Segment Start: DATA SUPPLIED
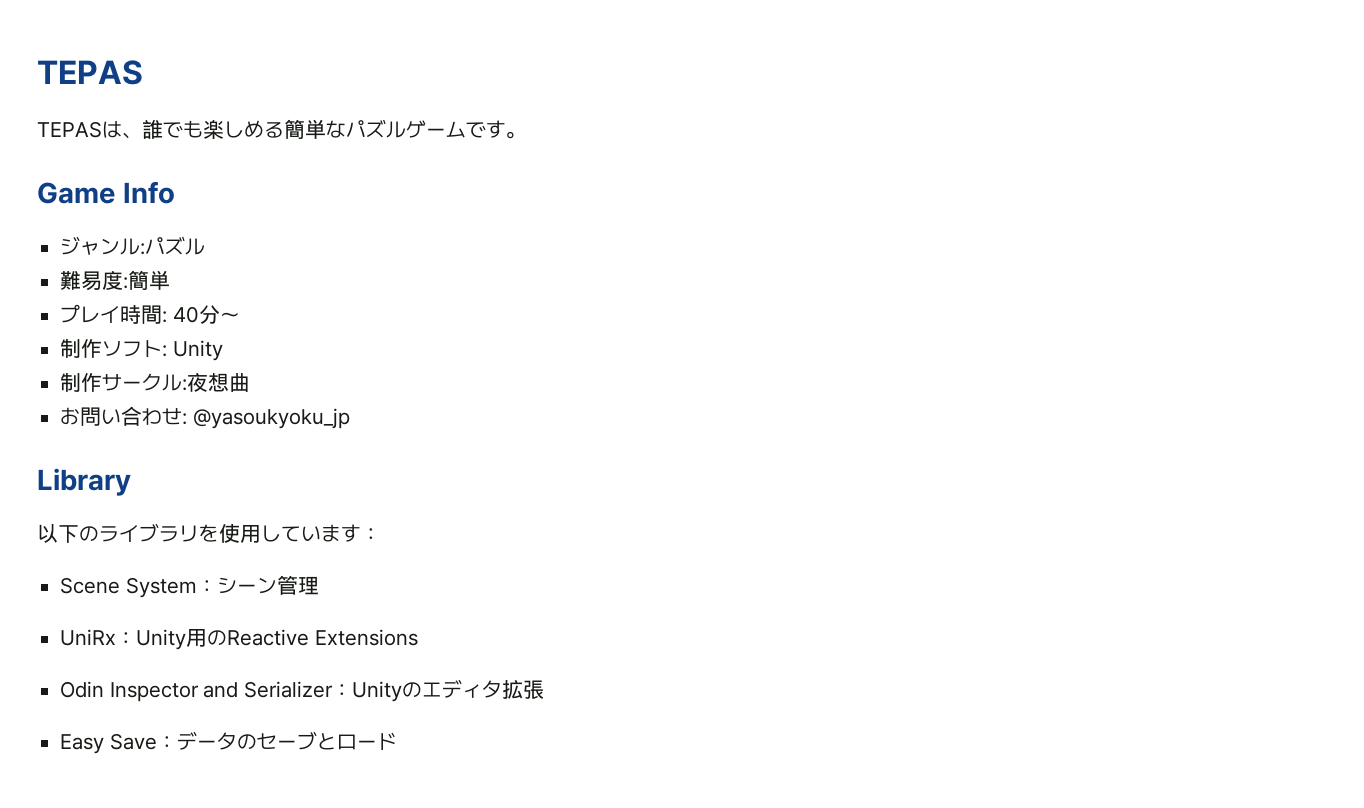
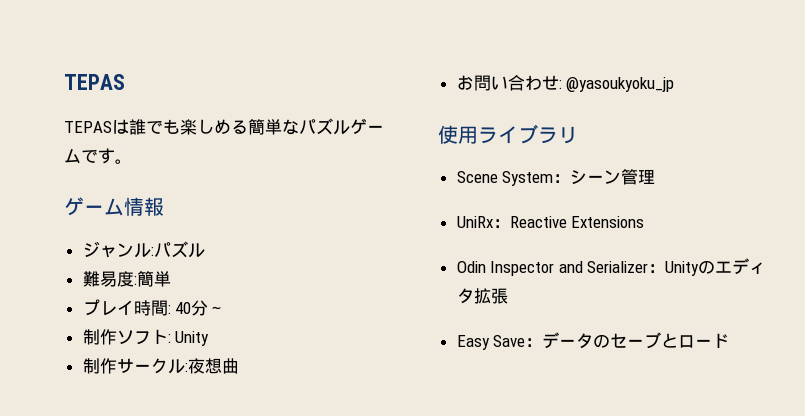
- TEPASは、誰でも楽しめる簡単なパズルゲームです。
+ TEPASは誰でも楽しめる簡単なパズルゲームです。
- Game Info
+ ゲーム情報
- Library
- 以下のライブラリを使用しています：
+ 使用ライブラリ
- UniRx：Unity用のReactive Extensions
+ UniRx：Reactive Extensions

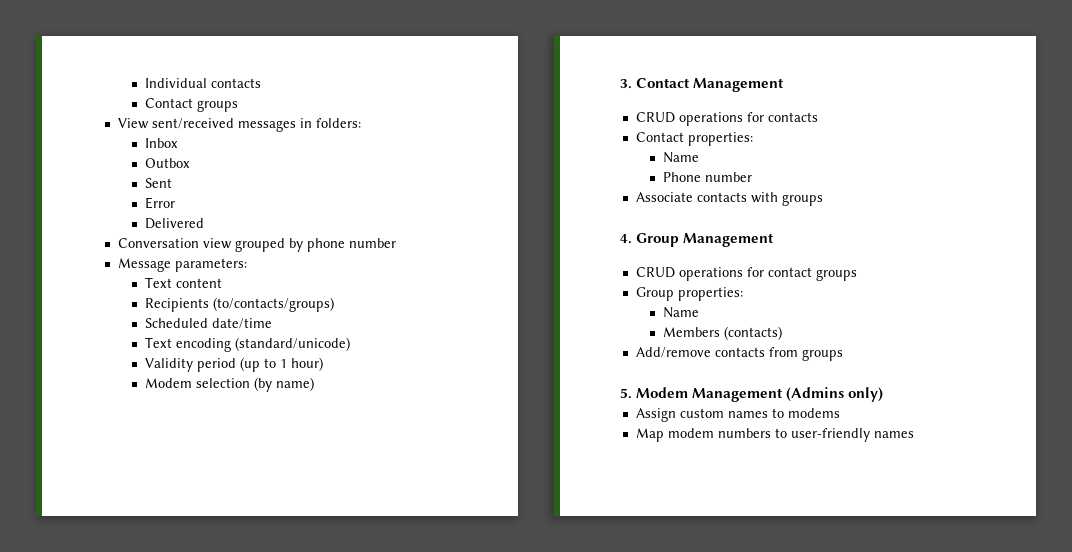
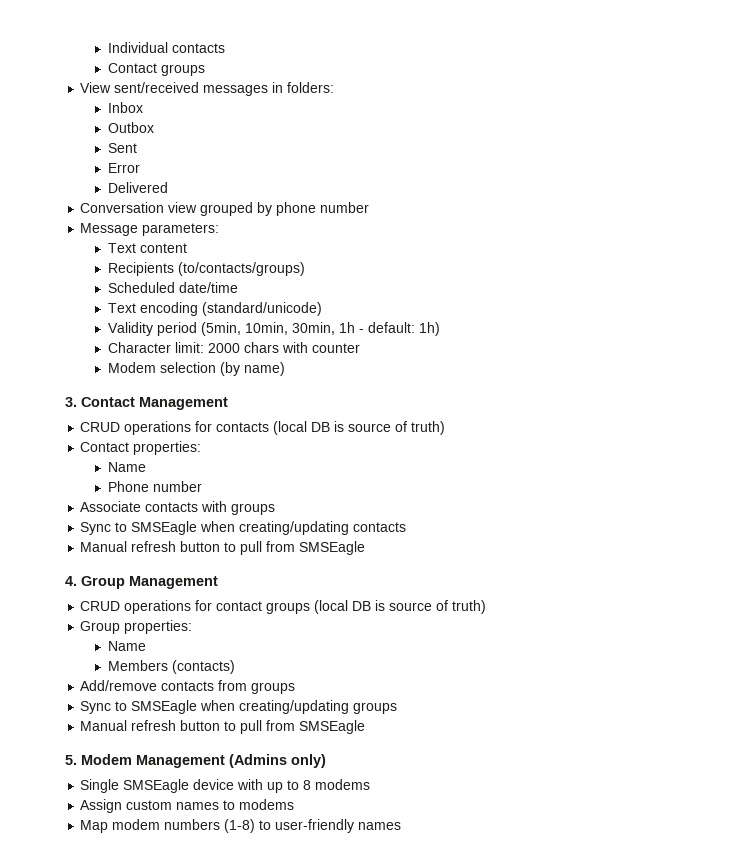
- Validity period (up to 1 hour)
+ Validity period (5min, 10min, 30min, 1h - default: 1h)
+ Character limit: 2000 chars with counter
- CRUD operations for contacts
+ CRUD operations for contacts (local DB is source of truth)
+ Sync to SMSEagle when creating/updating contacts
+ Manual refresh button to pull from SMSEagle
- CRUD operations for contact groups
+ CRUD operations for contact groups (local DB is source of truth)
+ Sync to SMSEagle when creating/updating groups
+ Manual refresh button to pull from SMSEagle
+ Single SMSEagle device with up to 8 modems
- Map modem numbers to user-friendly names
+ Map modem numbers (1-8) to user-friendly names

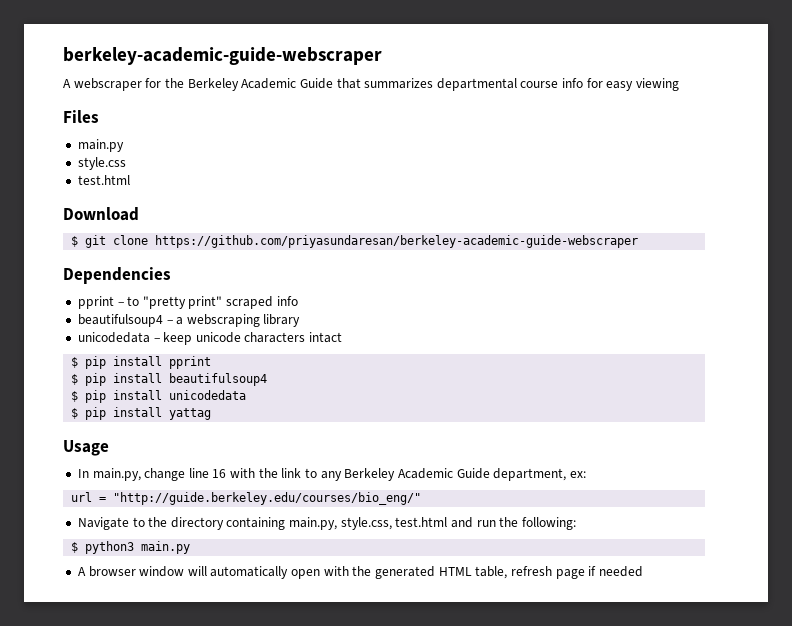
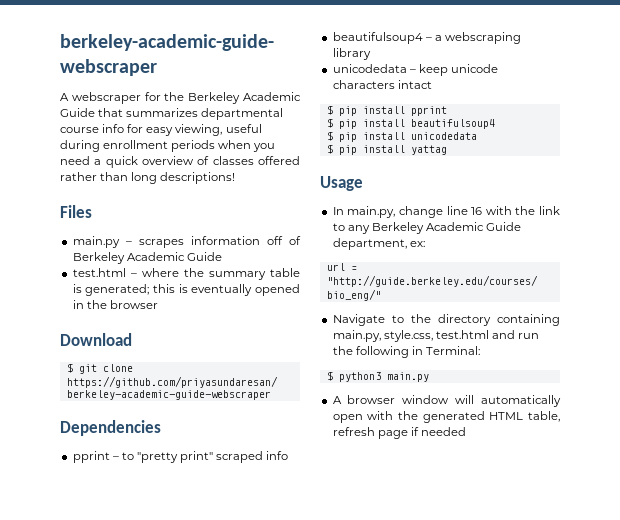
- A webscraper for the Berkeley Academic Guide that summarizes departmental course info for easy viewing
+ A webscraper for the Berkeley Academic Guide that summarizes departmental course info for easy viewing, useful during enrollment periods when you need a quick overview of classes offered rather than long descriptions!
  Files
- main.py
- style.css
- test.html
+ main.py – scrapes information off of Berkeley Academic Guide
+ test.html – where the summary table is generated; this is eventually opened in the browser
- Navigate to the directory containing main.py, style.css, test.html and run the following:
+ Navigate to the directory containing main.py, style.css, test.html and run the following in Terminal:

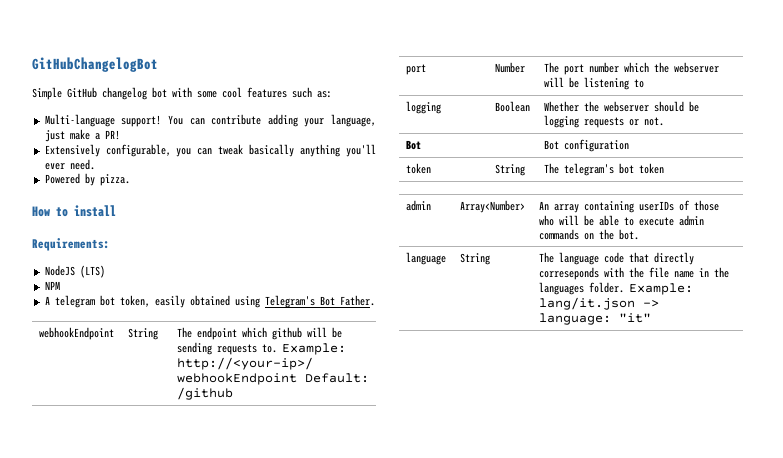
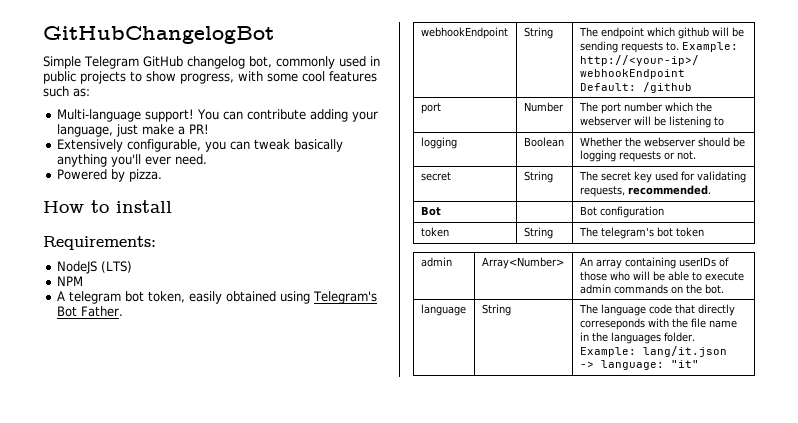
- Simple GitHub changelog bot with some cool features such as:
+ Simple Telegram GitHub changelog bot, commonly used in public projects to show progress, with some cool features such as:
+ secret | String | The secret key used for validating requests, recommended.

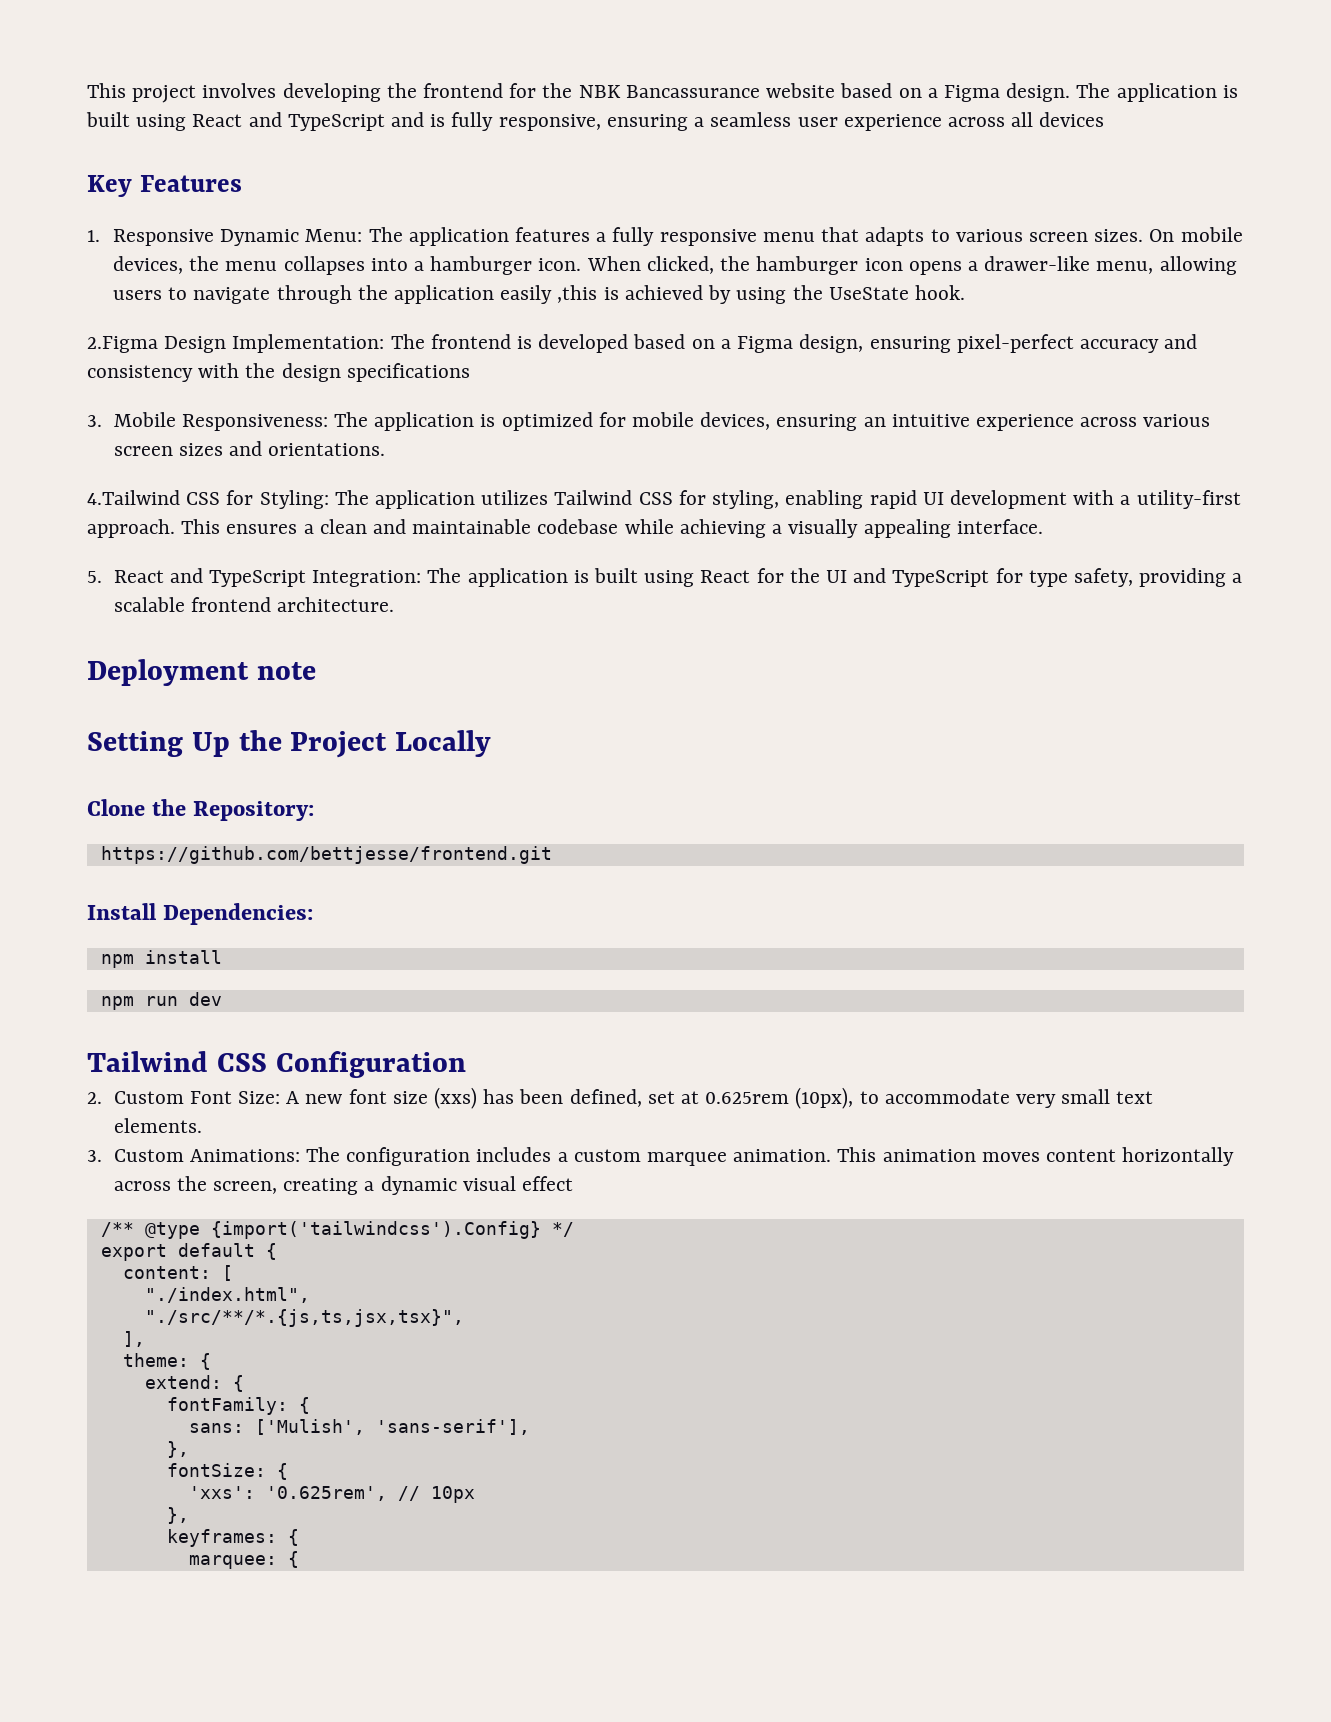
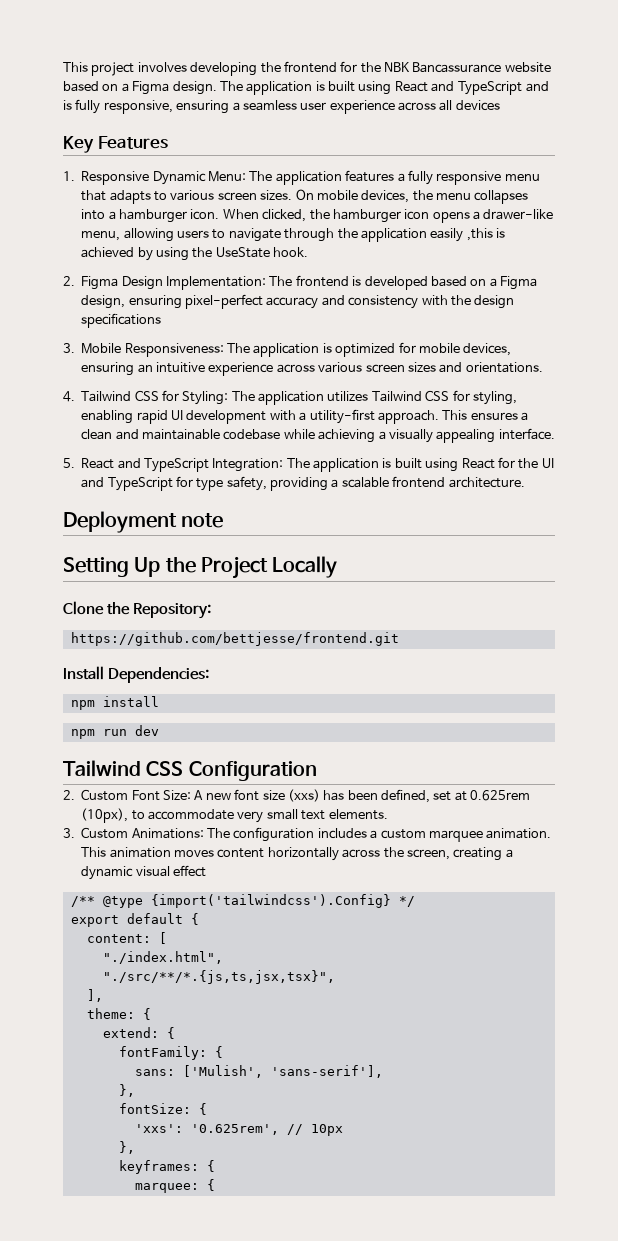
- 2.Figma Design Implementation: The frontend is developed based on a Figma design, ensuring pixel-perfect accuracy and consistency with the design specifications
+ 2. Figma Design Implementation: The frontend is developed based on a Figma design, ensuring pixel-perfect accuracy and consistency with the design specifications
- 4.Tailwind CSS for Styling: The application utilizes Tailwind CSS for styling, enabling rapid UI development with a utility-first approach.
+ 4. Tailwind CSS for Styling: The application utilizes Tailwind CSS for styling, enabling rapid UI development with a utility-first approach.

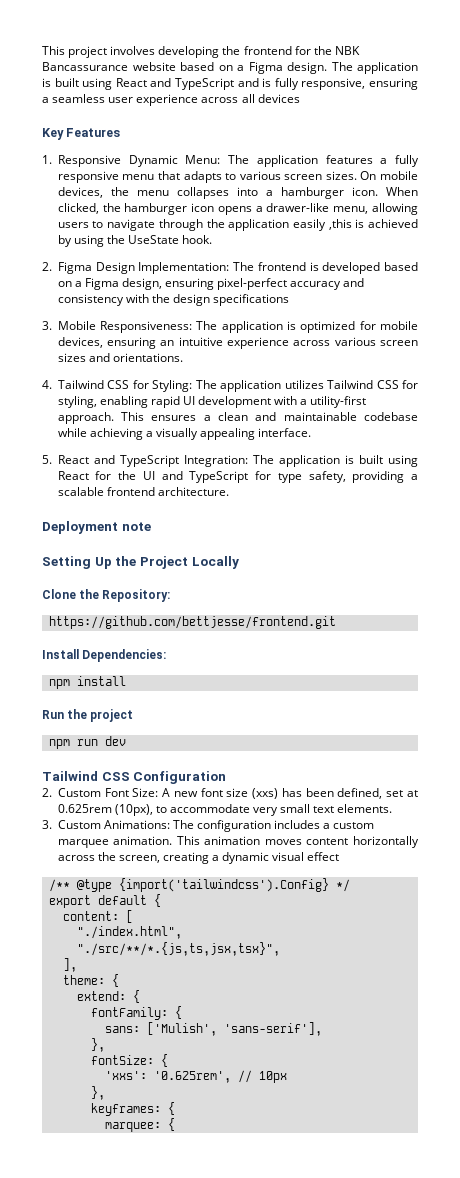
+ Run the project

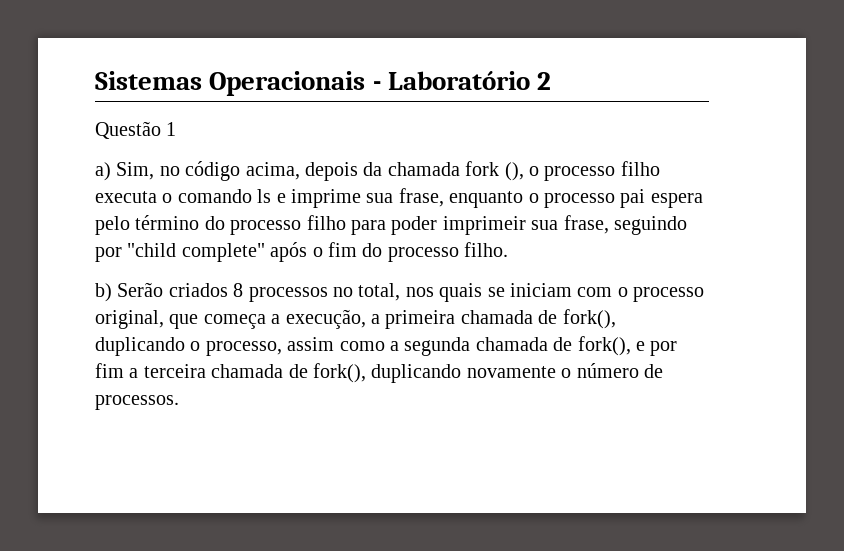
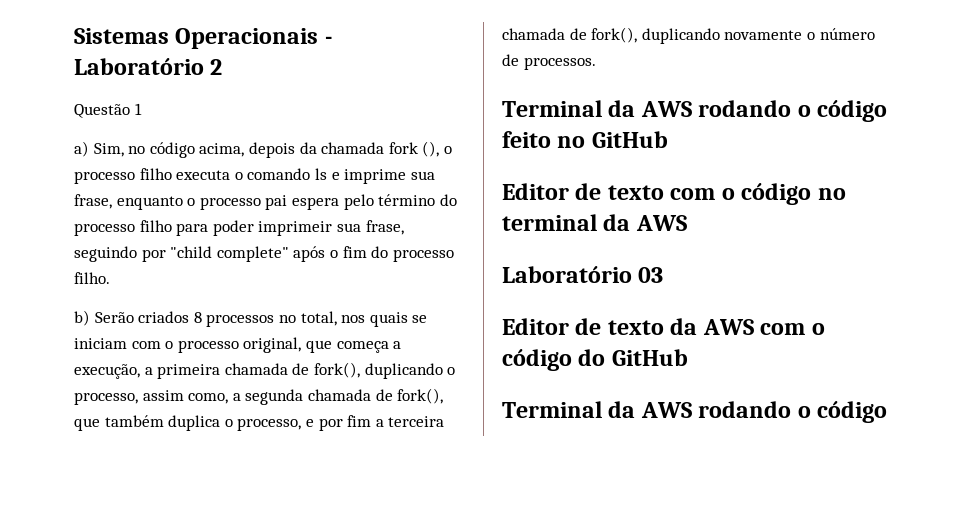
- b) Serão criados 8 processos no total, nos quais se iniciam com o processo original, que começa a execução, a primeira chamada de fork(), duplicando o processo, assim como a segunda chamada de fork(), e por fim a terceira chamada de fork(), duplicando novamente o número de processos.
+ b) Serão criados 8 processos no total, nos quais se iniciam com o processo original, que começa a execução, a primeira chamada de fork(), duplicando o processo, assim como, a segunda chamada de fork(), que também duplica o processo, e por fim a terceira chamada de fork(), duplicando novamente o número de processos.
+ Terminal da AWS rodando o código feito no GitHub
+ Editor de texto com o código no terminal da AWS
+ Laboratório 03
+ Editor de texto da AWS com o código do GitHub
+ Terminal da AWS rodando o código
Segment End: DATA SUPPLIED
ASSIGNMENT — Word for word, repeat the lines above from the one with "in the browser" through the one with "- Simple GitHub", and nothing beyond them. Omit the pictures.

ANSWER TO THIS EXERCISE —
+ test.html – where the summary table is generated; this is eventually opened in the browser
- Navigate to the directory containing main.py, style.css, test.html and run the following:
+ Navigate to the directory containing main.py, style.css, test.html and run the following in Terminal:

- Simple GitHub changelog bot with some cool features such as:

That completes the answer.